Para quem fez o choroso "Diário de Uma Paixão" (com a mãe como protagonista, Gena Rowlands) - ah, não tem como não chorar, açucarado, sessão da tarde, pra levar a namorada, ninguém negue, por favor! - Cassavetes prova um crescimento incrível como diretor, administrando todos esses elementos. Inicialmente, os personagens parecem desajustados e os atores mal escolhidos. Bruce Willis envelhecido pela maquiagem? Sharon Stone num papel completamente coadjuvante? Justin Timberlake? O quê esse cara está fazendo aqui? O líder do grupo que resolve seqüestrar num jovem de 15 anos em 1999, no interior da Califórnia, interpretado por Émile, tão novo, tão "American Pie" e que já não convencia muito? Bem, tudo vai entrando nos eixos e a carga dramática que vai se ajustando e prendendo a platéia. As tiradas de humor vão amenizando com muito talento a narração do caso policial que foi verdadeiro e influenciado inclusive pelo próprio filme. Lá pelas tantas, Justin é um dos melhores personagens do filme. Willis, junto com o veterano Harry Dean Stanton ("Paris Texas") também ressurgem em momentos muito melhores. Emile também se impõe como o vilão.
Há outros lances e intérpretes impagáveis. Garotos sonsos, chapados, outros carregados de uma violência contida. Já as meninas, extremamente secundárias, parecem ser colocadas propositalmente como adereços. Mas encantam os olhos do macharedo. Aliás, Olivia Wilde, recentemente vista em "Turistas", a loira platinada namorada do seqüestrador, surge ao final morena, muito melhor do que em todo o resto do filme, mas é mais outra atriz que infelizmente não diz a que veio. Bilhante, porém, num corpo tatuado e dono de uma mente completamente instável (lembrando levemente o personagem de Edwad Norton em "Uma Outra História Americana"), está Ben Foster, que trabalhou num filme desconhecido chamado "Bang Bang", disponível em DVD, e esteve encarnando o menino-anjo em X-Men 3. Excelente performance, que nos coloca em xeque: afinal, para quem devemos torcer nesta disputa de poderes.

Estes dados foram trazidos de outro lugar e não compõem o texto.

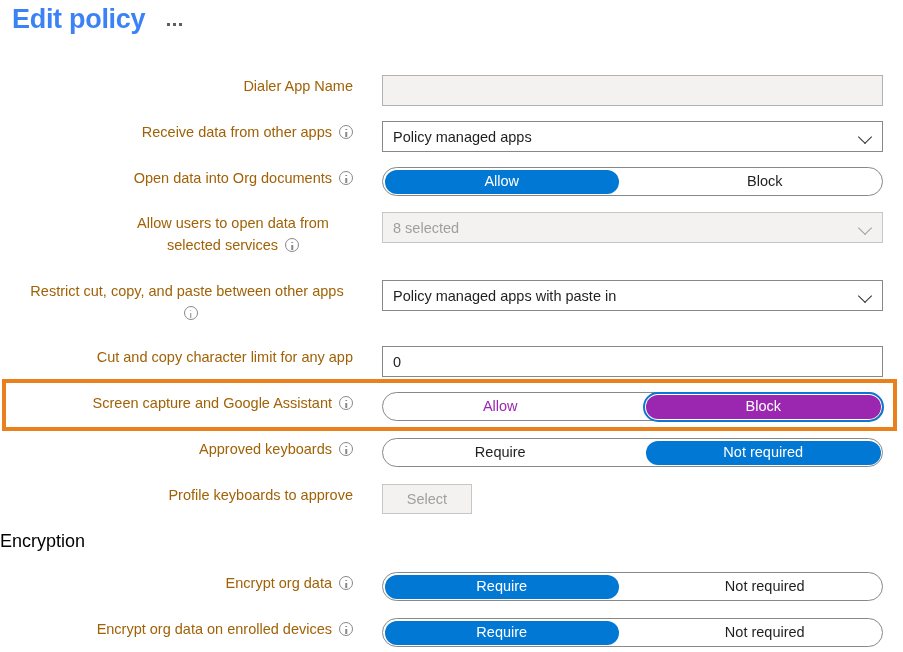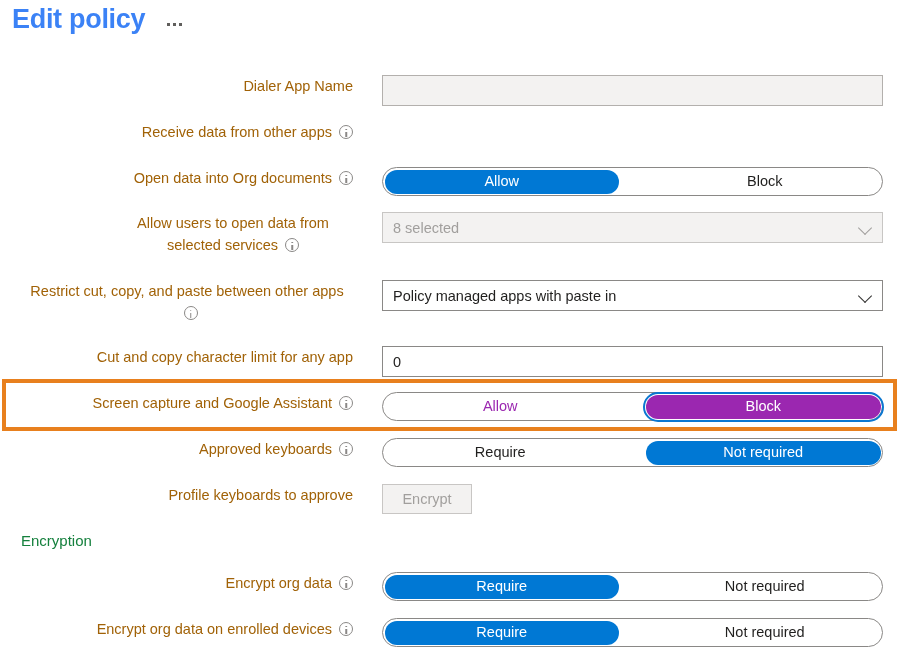--- a/index.html
+++ b/index.html
@@ -250,6 +250,12 @@
       <div class="label-cell">
         <div class="label-inner"><span>Receive data from other apps</span><span class="info-icon"></span></div>
       </div>
+      <div class="ctrl-cell">
+        <div class="dropdown">
+          <span class="dd-value">Policy managed apps</span>
+          <span class="chevron"></span>
+        </div>
+      </div>
     </div>
     <div class="row" style="position: absolute; left: 0px; width: 903px; top: 105px;">
       <div class="label-cell">

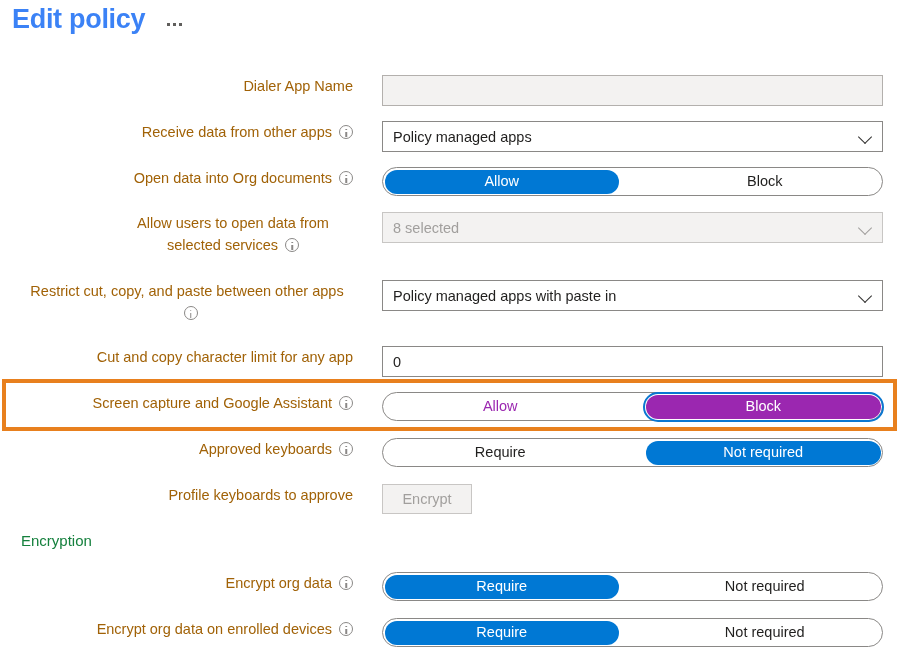--- a/index.html
+++ b/index.html
@@ -322,7 +322,7 @@
       <div class="label-cell">
         <div class="label-inner"><span>Profile keyboards to approve</span></div>
       </div>
-      <div class="ctrl-cell"><button class="btn" disabled="">Encrypt</button></div>
+      <div class="ctrl-cell"><button class="btn" disabled="">Select</button></div>
     </div>
     <div class="row" style="position: absolute; left: 0px; width: 903px; top: 510px;">
       <div class="label-cell">

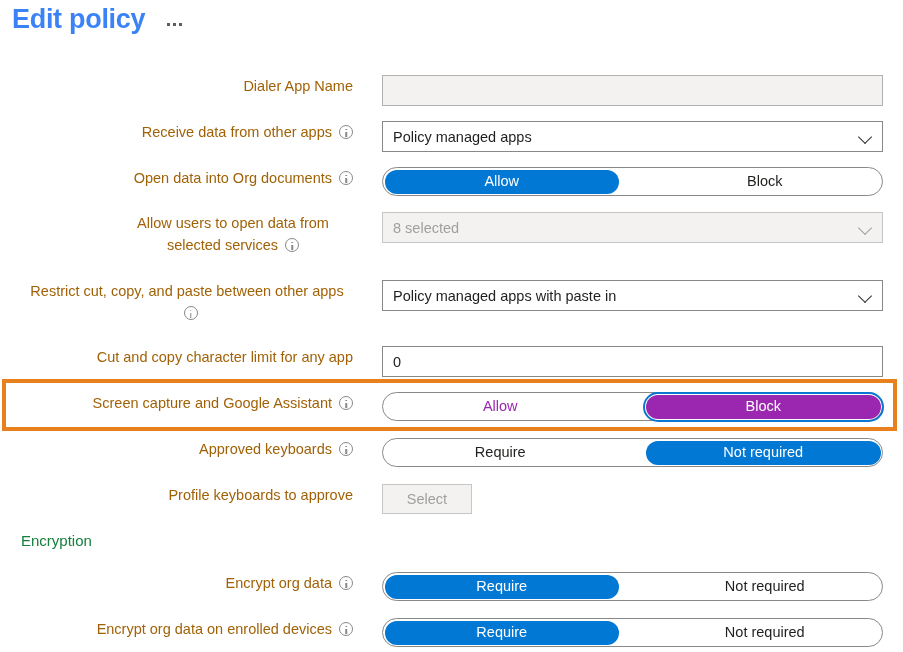--- a/index.html
+++ b/index.html
@@ -211,9 +211,8 @@
 
   
   .section-heading {
-    font-size: 15px;
-    color: #15803d;
-    padding-left: 21px;
+    font-size: 18px;
+    color: #000000;
     line-height: 22px;
   }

Como costumo dizer sempre, filmes como esse costumam ganhar mais força ainda quando lembramos que tudo foi real. E no caso do trabalho de Nick Cassavetes, as entrevistas e depoimentos colhidos há cerca de três anos ajudaram a prender o principal mandante do crime - os outros já tinham sido detidos. Aliás, foi divulgado que ele teria sido preso no Rio de Janeiro, quando o filme informa que foi no Paraguai - embora toque uma bossa nova cantada em português durante a cena - único deslize do filme (bem, ao lado da maquiagem carregada em Sharon Stone nos depoimentos finais). O autor do crime em si, interpretado pelo também imberbe Shawn Hatosy (que fez dezenas de séries de TV), está no corredor da morte, segundo os créditos finais do filme. Destaque também para uma ponta de Lukas Haas, agora adulto, ele que foi o garotinho de "A Testemunha", em 85, aquele famoso com Harrison Ford.

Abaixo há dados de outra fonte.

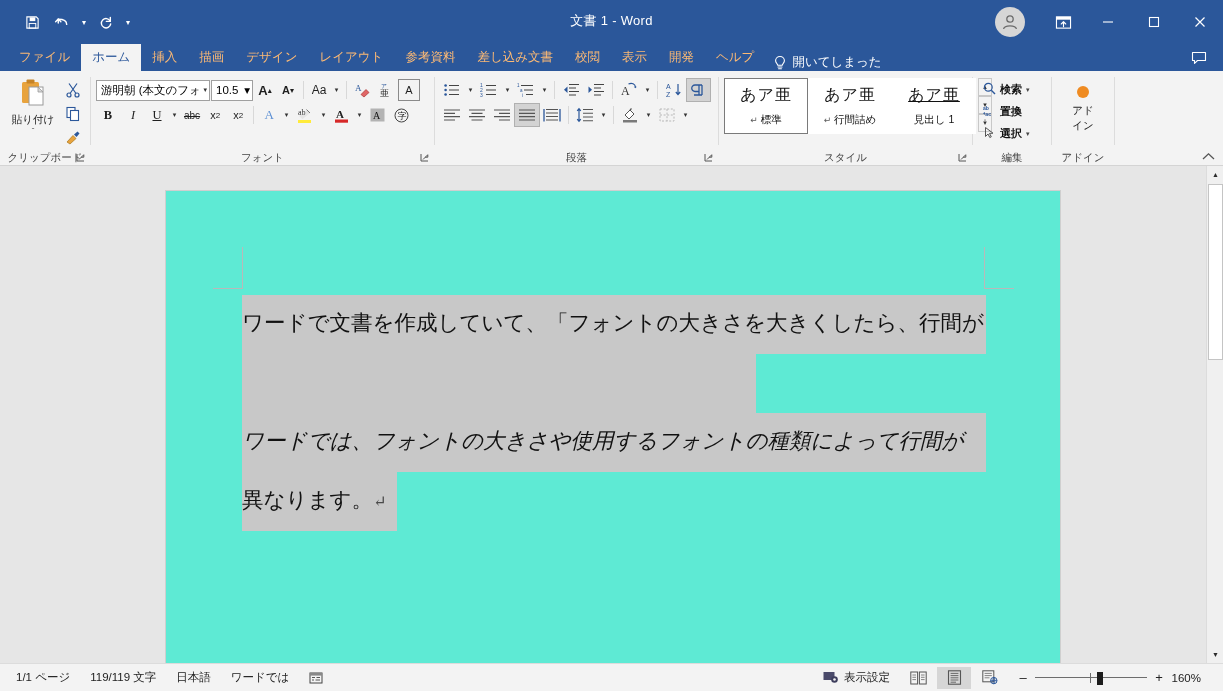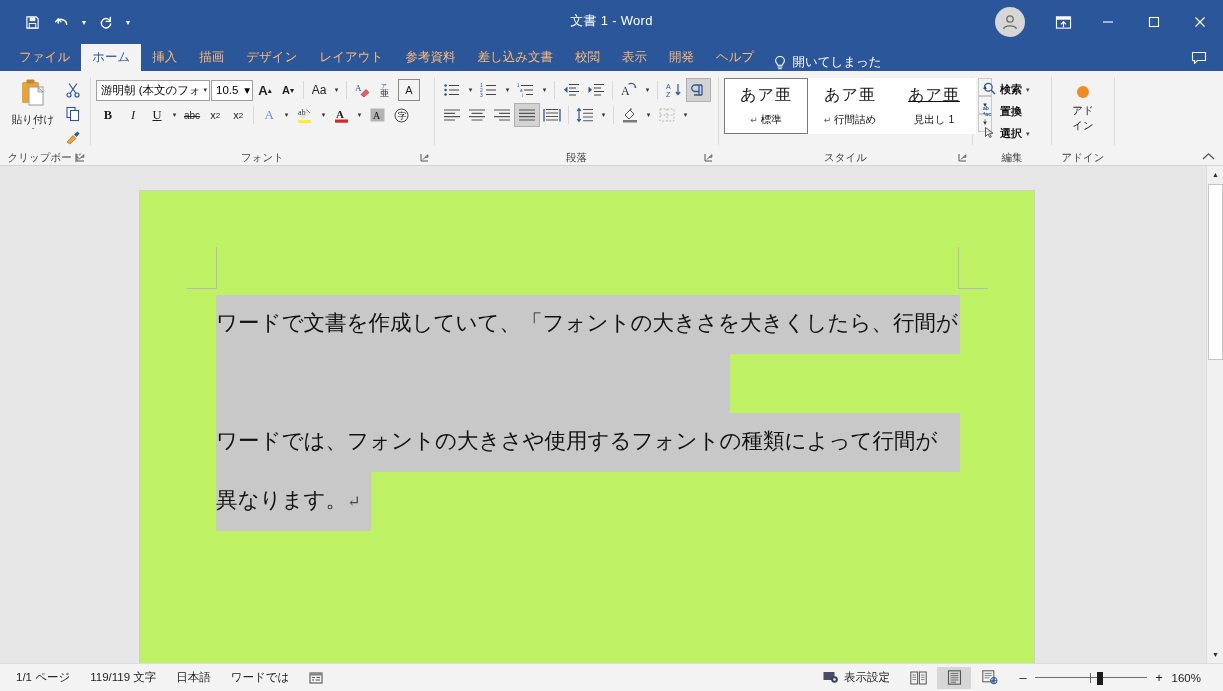--- a/index.html
+++ b/index.html
@@ -145,8 +145,8 @@
     background: #e6e6e6; overflow: hidden;
   }
   .page {
-    position: absolute; left: 140px; top: 25px; width: 894px; height: 480px;
-    background: #bef264; box-shadow: 0 0 0 1px #cfcfcf;
+    position: absolute; left: 166px; top: 25px; width: 894px; height: 480px;
+    background: #5eead4; box-shadow: 0 0 0 1px #cfcfcf;
   }
   .mark { position: absolute; background: #b9b9b9; }
   .mark.v { width: 1px; }

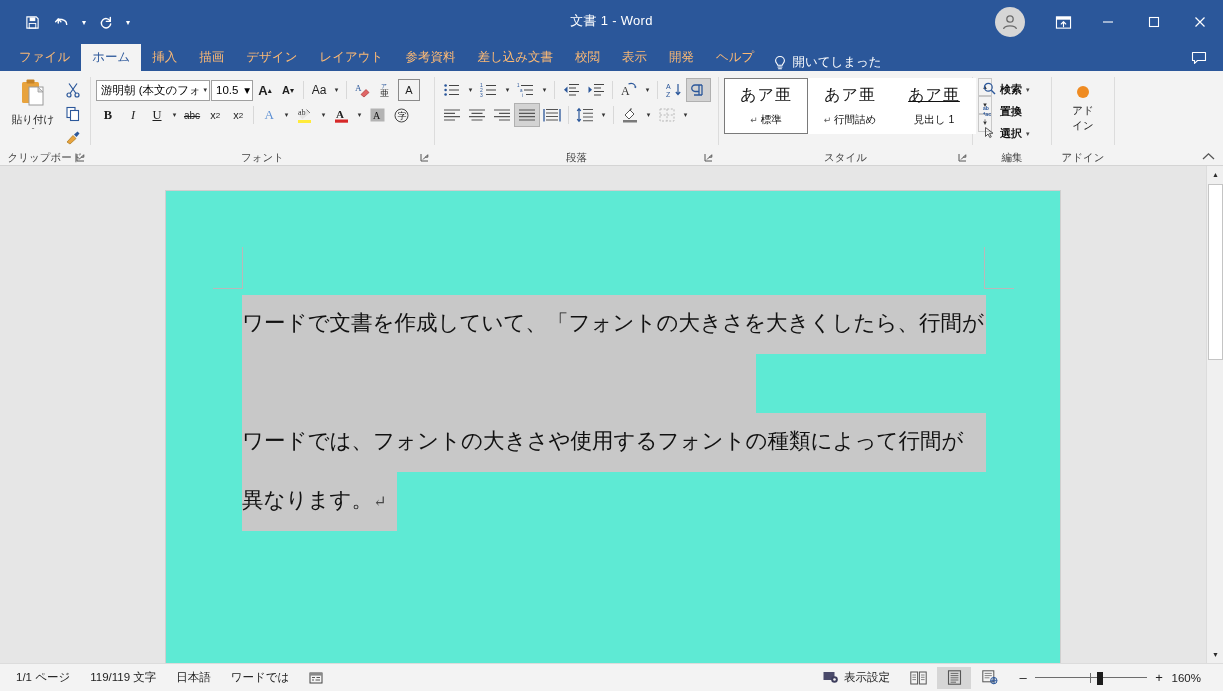--- a/index.html
+++ b/index.html
@@ -686,7 +686,7 @@
 
         <div class="lineblock" style="height:118px">
           <div class="hl" style="left:0; top:0; width:744px; height:59px;"></div>
-          <div class="tline" style="left:0; top:13px;">ワードでは、フォントの大きさや使用するフォントの種類によって行間が</div>
+          <div class="tline" style="left:0; top:13px;font-style:italic;">ワードでは、フォントの大きさや使用するフォントの種類によって行間が</div>
           <div class="hl" style="left:0; top:59px; width:155px; height:59px;"></div>
           <div class="tline" style="left:0; top:72px;"><span></span><span>異なります。</span><span class="pilcrow">↵</span></div>
         </div>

Enfim, "Alpha Dog" não é a maravilha do ano, mas é um grande e bom filme cru, para ser visto com coragem e ser admirado, provocando refelexões de todos os tipos, desde violência juvenil e comportamento dos pais. É de doer observar a reação negativa de filhos que renegam o amor dos pais e chegam a repugnar-se quando "minha mãe me acorda de tanto me olhar" - diz o personagem Zack, o refém da história, que acaba virando um grande companheiro de festa de seus raptores. Aliás, é com a gracinha Amanda Seyfried (de "9 Lives" e "Meninas Malvadas", na foto ao lado) que ele perde a virgindade numa cena que todo adolescente passa a acrescentar em seus sonhos - ou metas, conforme seu grau de ousadia e coragem.
O cotidiano sem horizontes dessa juventude, com suas TVs gigantes e piscinas à beira de plantações de maconha, faz todos pensarem para onde vamos. A cada trecho a mais do longa, as questões vêm e incomodam. É daqueles filmes que fazem a gente pensar, expõem a fragilidade desta geração e dos relacionamentos em família. Quando Timberlake diz, à beira da piscina, "eu tenho tudo sob controle", quando ele está com um refém em casa e no centro de uma grande confusão, constrói uma cena quase risível e emblemática. Cassavetes honra do sobrenome do pai, ator de mais de 70 filmes, e prova que tem a sétima arte no sangue.